## MATERIAL SHOWN

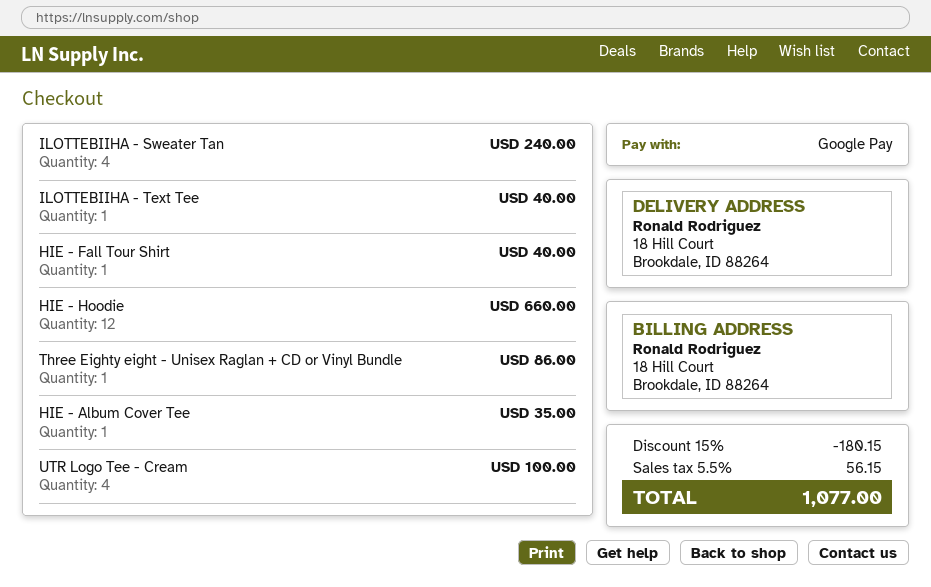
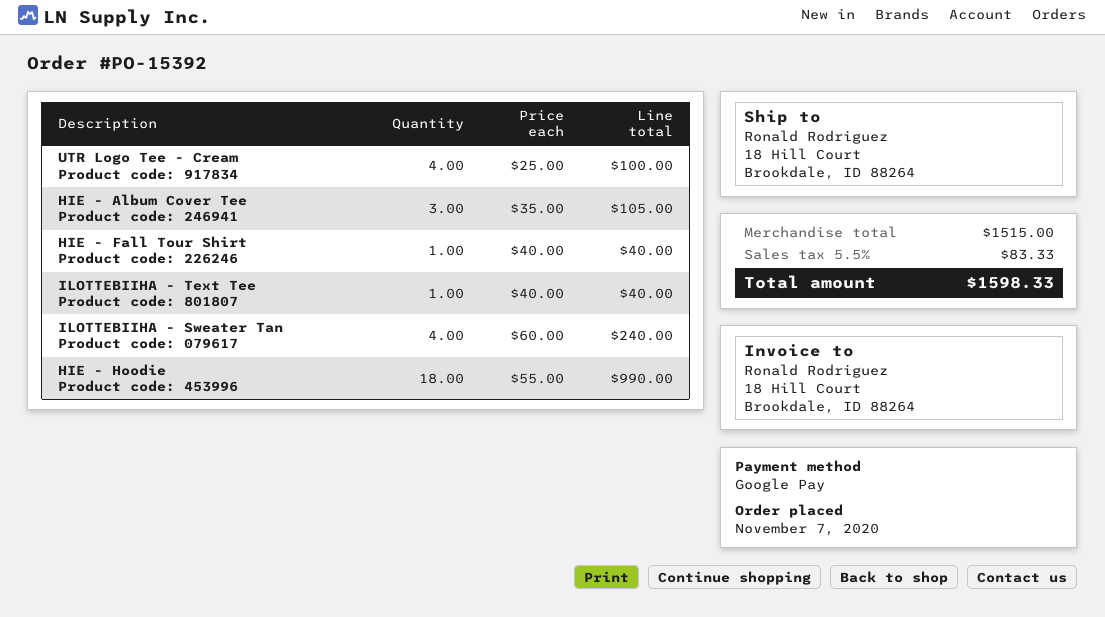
HIE - Hoodie: 12 for 660.00 -> 18 for 990.00
Three Eighty eight - Unisex Raglan + CD or Vinyl Bundle: 1 for 86.00 -> none
HIE - Album Cover Tee: 1 for 35.00 -> 3 for 105.00
discount: 15% = 180.15 -> none
tax: 5.5% = 56.15 -> 5.5% = 83.33
total: 1077.00 -> 1598.33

## WORK TO COMPLETE
Lines from the records above that hold "none" are the ones to list.

## TASK ANSWER
Three Eighty eight - Unisex Raglan + CD or Vinyl Bundle: 1 for 86.00 -> none
discount: 15% = 180.15 -> none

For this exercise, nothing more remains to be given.